» What this task involves
Wherever a line in the records below contains "flex", copy that line.

» Web interface edit records
________________________________________

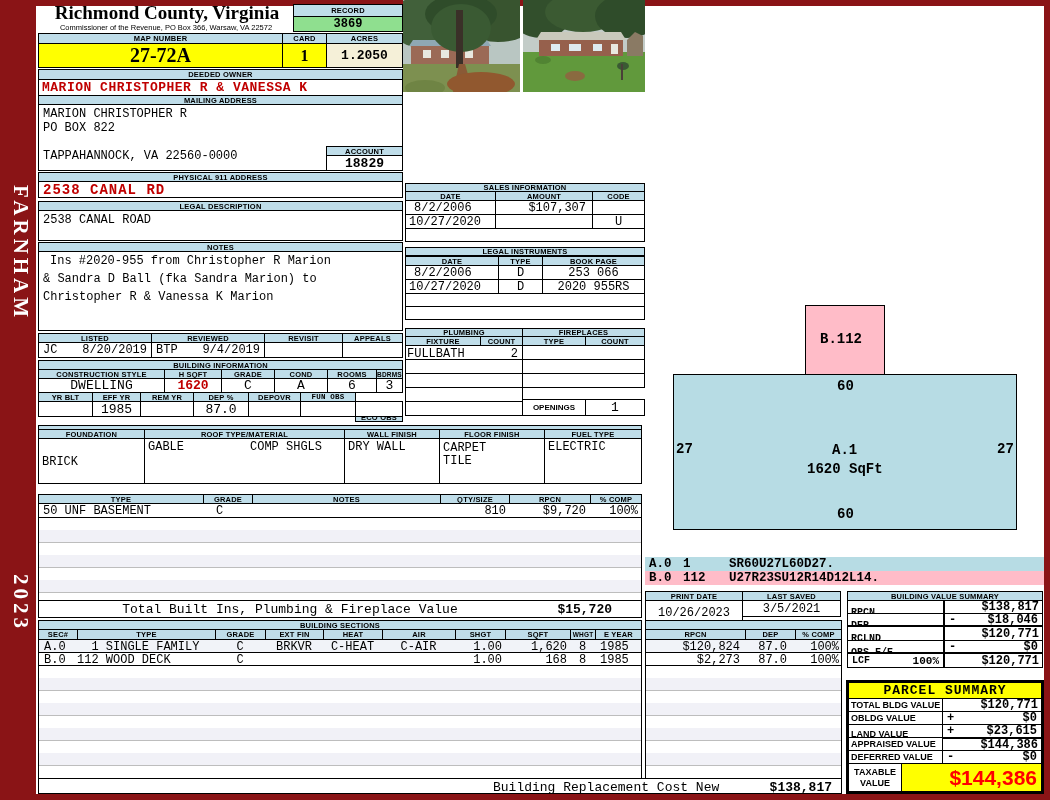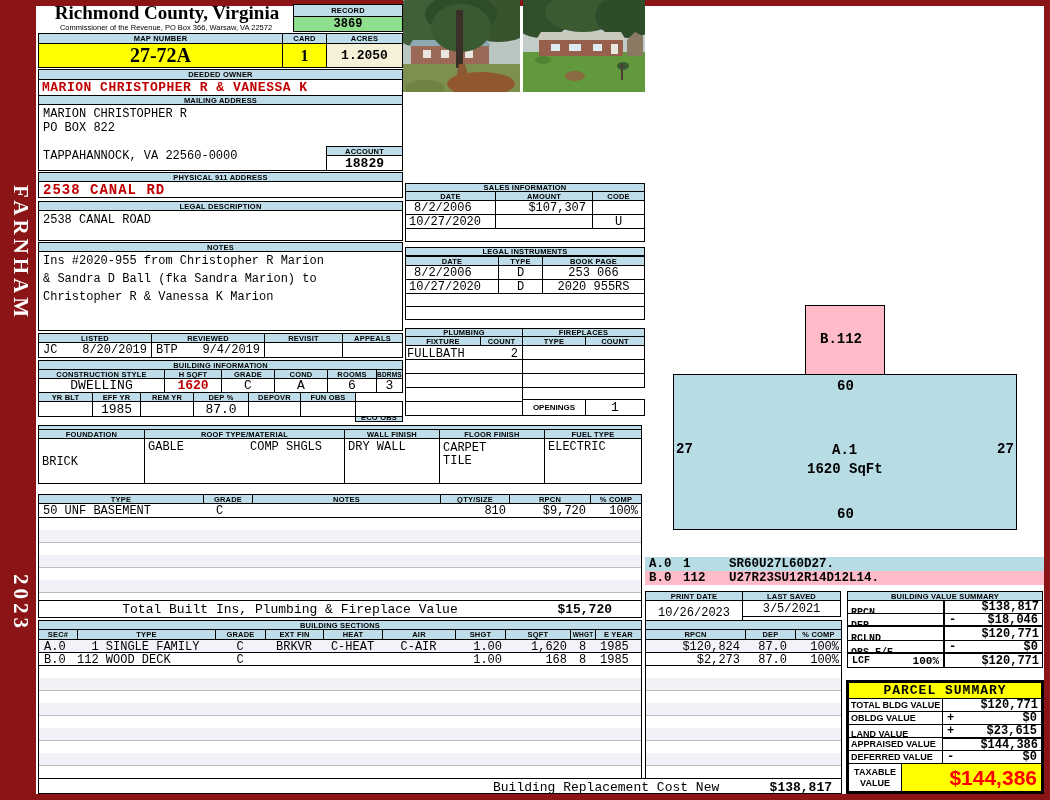--- a/index.html
+++ b/index.html
@@ -72,7 +72,7 @@
 
   <div class="h" style="left:38px;top:242px;width:365px;height:10px;">NOTES</div>
   <div class="b" style="left:38px;top:251px;width:365px;height:80px;"></div>
-  <div class="t" style="left:43px;top:254px;">Ins #2020-955 from Christopher R Marion</div>
+  <div class="t" style="left:50px;top:254px;">Ins #2020-955 from Christopher R Marion</div>
   <div class="t" style="left:43px;top:272px;">&amp; Sandra D Ball (fka Sandra Marion) to</div>
   <div class="t" style="left:43px;top:290px;">Christopher R &amp; Vanessa K Marion</div>
 

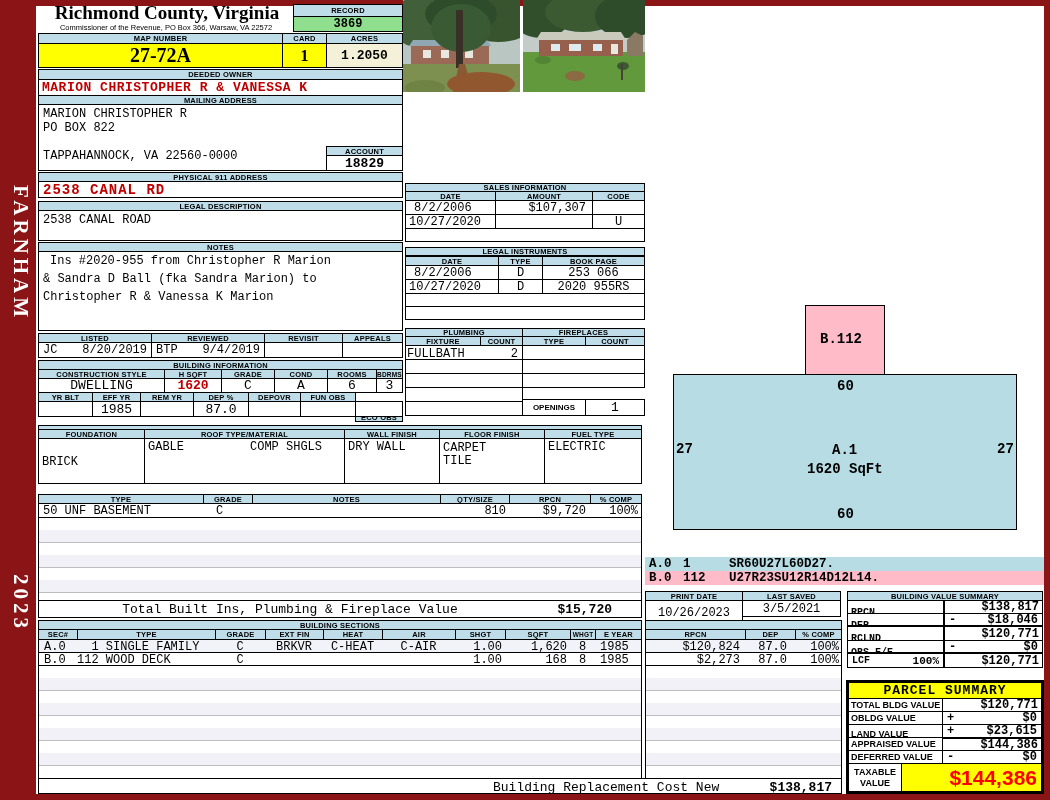--- a/index.html
+++ b/index.html
@@ -109,7 +109,7 @@
   <div class="h" style="left:140px;top:392px;width:54px;height:10px;">REM YR</div>
   <div class="h" style="left:193px;top:392px;width:56px;height:10px;">DEP %</div>
   <div class="h" style="left:248px;top:392px;width:53px;height:10px;">DEPOVR</div>
-  <div class="h" style="left:300px;top:392px;width:56px;height:10px;">FUN OBS</div>
+  <div class="h" style="left:300px;top:392px;width:56px;height:10px;font-family:Liberation Mono, monospace;">FUN OBS</div>
   <div class="h" style="left:355px;top:412px;width:48px;height:10px;">ECO OBS</div>
   <div class="b" style="left:38px;top:401px;width:55px;height:16px;"></div>
   <div class="b c m" style="left:92px;top:401px;width:49px;height:16px;font-size:13px;">1985</div>

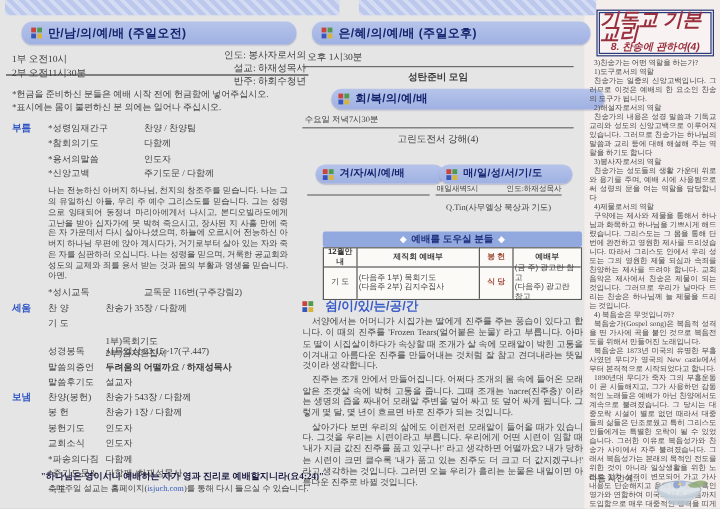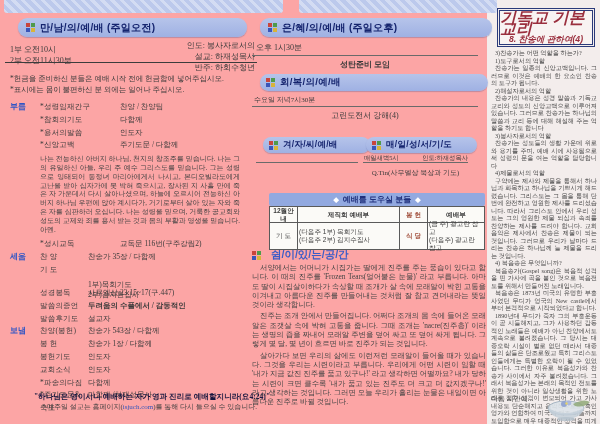--- a/index.html
+++ b/index.html
@@ -4,7 +4,7 @@
 <style>
   html,body{margin:0;padding:0;}
   body{width:600px;height:424px;background:#cfccc7;font-family:"Liberation Serif","DejaVu Serif",serif;color:#3b3b3b;}
-  .page{position:relative;width:600px;height:424px;background:#fca5a5;overflow:hidden;}
+  .page{position:relative;width:600px;height:424px;background:#e5e5e5;overflow:hidden;}
   .rightbg{position:absolute;left:487px;top:0;width:113px;height:424px;background:#f3edec;}
   .strip{position:absolute;top:0;height:13px;background:#bcc9ec;
          background-image:repeating-linear-gradient(45deg,rgba(255,255,255,.35) 0 3px,rgba(255,255,255,0) 3px 7px);}

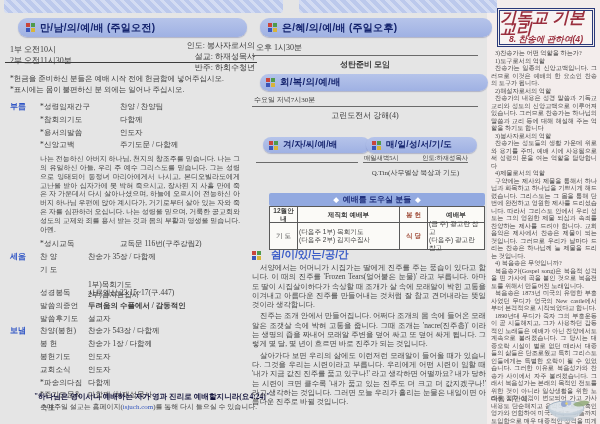--- a/index.html
+++ b/index.html
@@ -197,7 +197,7 @@
   <div class="hline thin" style="left:252px;top:55px;width:226px;"></div>
   <div class="txt center" style="left:252px;top:59px;width:226px;font-weight:bold;">성탄준비 모임</div>
 
-  <div class="hdrbar hdr-sm" style="left:260px;top:74px;width:216px;font-size:9.5px;height:17px;">
+  <div class="hdrbar hdr-sm" style="left:276px;top:74px;width:216px;font-size:9.5px;height:17px;">
     <span class="qicon">
         <i class="q1"></i>
         <i class="q2"></i>

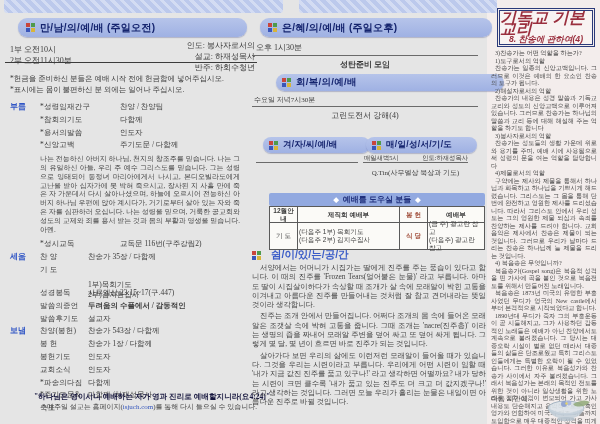--- a/index.html
+++ b/index.html
@@ -140,7 +140,7 @@
     <div class="row w2">
         <span class="grp"></span>
         <span class="term">말씀의증언</span>
-        <span class="val boldv">두려움의 수풀에서 / 감동적인</span>
+        <span class="val boldv">두려움의 어떨까요 / 하재성목사</span>
       </div>
     <div class="row w2">
         <span class="grp"></span>

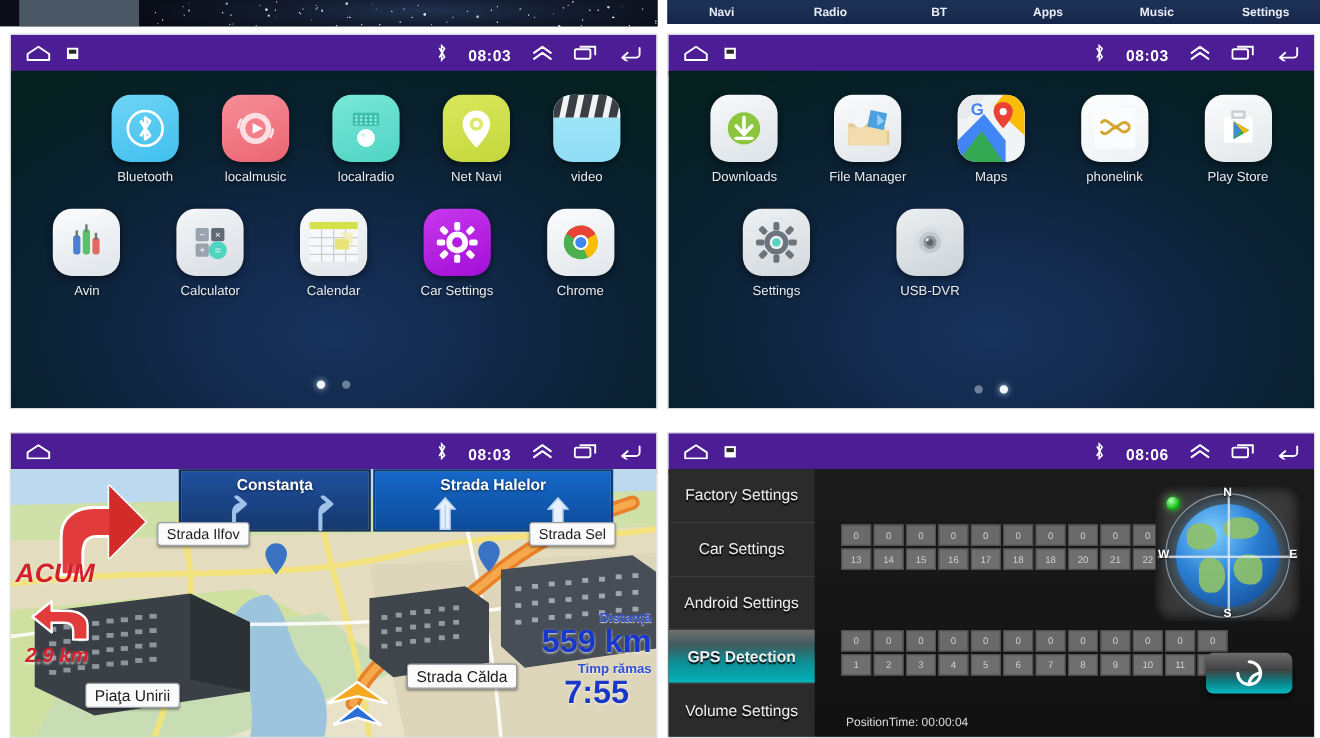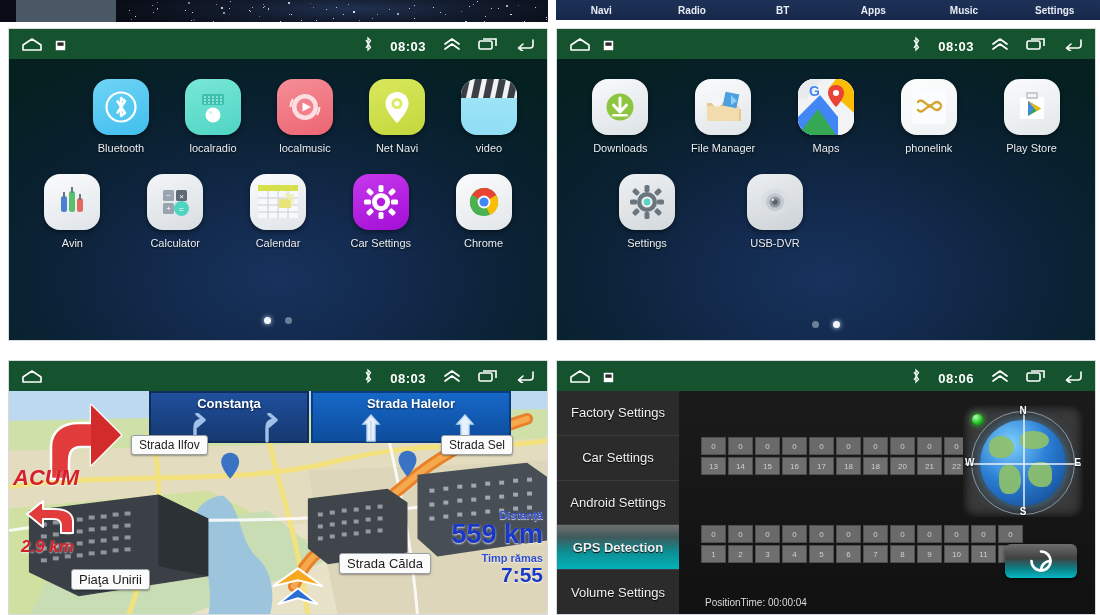--- a/index.html
+++ b/index.html
@@ -15,7 +15,7 @@
 
   
   .statusbar {
-    height:34px; background:#14532d; display:flex; align-items:center;
+    height:34px; background:#4c1d95; display:flex; align-items:center;
     padding:0 12px; color:#fff; position:relative;
   }
   .sb-left { display:flex; align-items:center; gap:12px; }

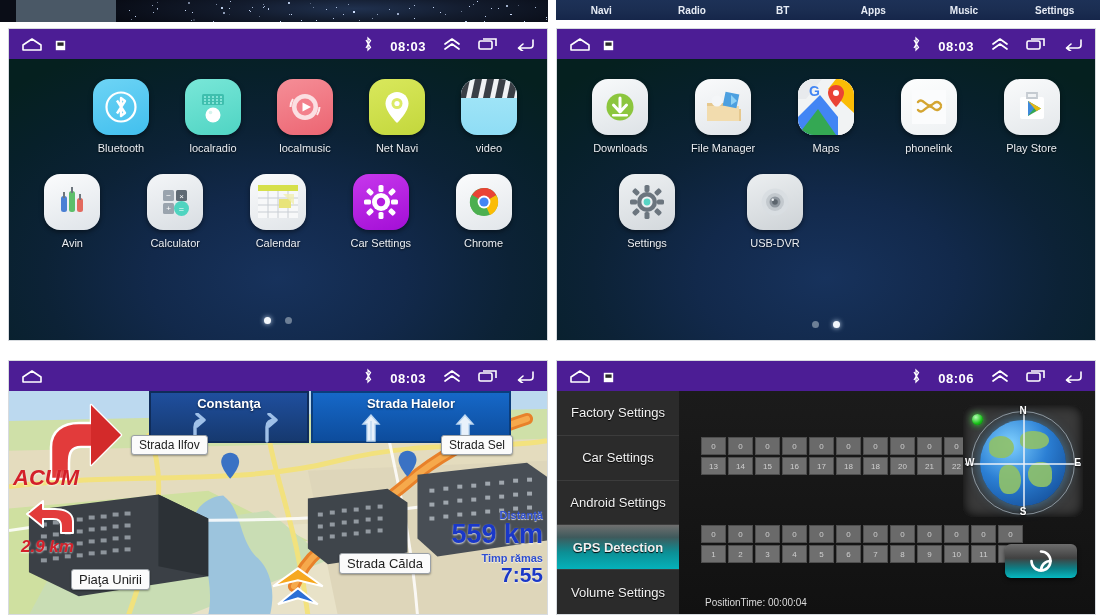--- a/index.html
+++ b/index.html
@@ -359,6 +359,19 @@
         </div>
 
         <div class="appcell">
+          <div class="appicon" style="background:linear-gradient(160deg,#f58e97,#ec6572);">
+            <svg width="42" height="42" viewBox="0 0 42 42">
+              <circle cx="21" cy="21" r="13" fill="#fbdfe2"></circle>
+              <circle cx="21" cy="21" r="8.5" fill="#f3808c"></circle>
+              <path d="M18.5 16.5 L27 21 L18.5 25.5 Z" fill="#fff"></path>
+              <path d="M6.5 21 A14.5 14.5 0 0 1 9 13" fill="none" stroke="#fde9eb" stroke-width="2"></path>
+              <path d="M35.5 21 A14.5 14.5 0 0 1 33 29" fill="none" stroke="#fde9eb" stroke-width="2"></path>
+            </svg>
+          </div>
+          <div class="applabel">localmusic</div>
+        </div>
+
+        <div class="appcell">
           <div class="appicon" style="background:linear-gradient(160deg,#79e7d8,#4fd4c3);">
             <svg width="44" height="44" viewBox="0 0 44 44">
               <rect x="11" y="9" width="22" height="11" rx="1.5" fill="#3fbfae"></rect>
@@ -384,19 +397,6 @@
             </svg>
           </div>
           <div class="applabel">localradio</div>
-        </div>
-
-        <div class="appcell">
-          <div class="appicon" style="background:linear-gradient(160deg,#f58e97,#ec6572);">
-            <svg width="42" height="42" viewBox="0 0 42 42">
-              <circle cx="21" cy="21" r="13" fill="#fbdfe2"></circle>
-              <circle cx="21" cy="21" r="8.5" fill="#f3808c"></circle>
-              <path d="M18.5 16.5 L27 21 L18.5 25.5 Z" fill="#fff"></path>
-              <path d="M6.5 21 A14.5 14.5 0 0 1 9 13" fill="none" stroke="#fde9eb" stroke-width="2"></path>
-              <path d="M35.5 21 A14.5 14.5 0 0 1 33 29" fill="none" stroke="#fde9eb" stroke-width="2"></path>
-            </svg>
-          </div>
-          <div class="applabel">localmusic</div>
         </div>
 
         <div class="appcell">

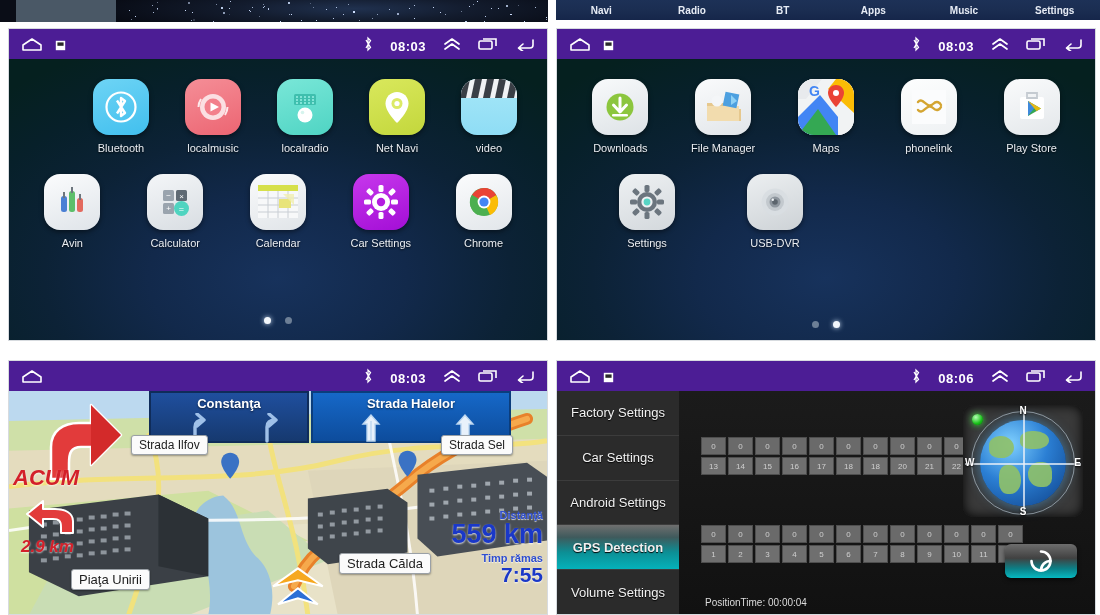--- a/index.html
+++ b/index.html
@@ -876,7 +876,7 @@
         <div style="color:#2f4fd0; font-size:11px; font-weight:bold; text-shadow:0 1px 1px rgba(255,255,255,.8);">Distanţă</div>
         <div style="color:#1a38c8; font-size:27px; font-weight:bold; line-height:1; text-shadow:0 1px 2px rgba(255,255,255,.85);">559 km</div>
         <div style="color:#2f4fd0; font-size:11px; font-weight:bold; margin-top:4px; text-shadow:0 1px 1px rgba(255,255,255,.8);">Timp rămas</div>
-        <div style="color:#1a38c8; font-size:21px; font-weight:bold; line-height:1; text-shadow:0 1px 2px rgba(255,255,255,.85);">7:55</div>
+        <div style="color:#1a38c8; font-size:27px; font-weight:bold; line-height:1; text-shadow:0 1px 2px rgba(255,255,255,.85);text-align:center;">7:55</div>
       </div>
     </div>
   </div>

________________________________________

» Exercise response
-    height:34px; background:#14532d; display:flex; align-items:center;
+    height:34px; background:#4c1d95; display:flex; align-items:center;
   .sb-left { display:flex; align-items:center; gap:12px; }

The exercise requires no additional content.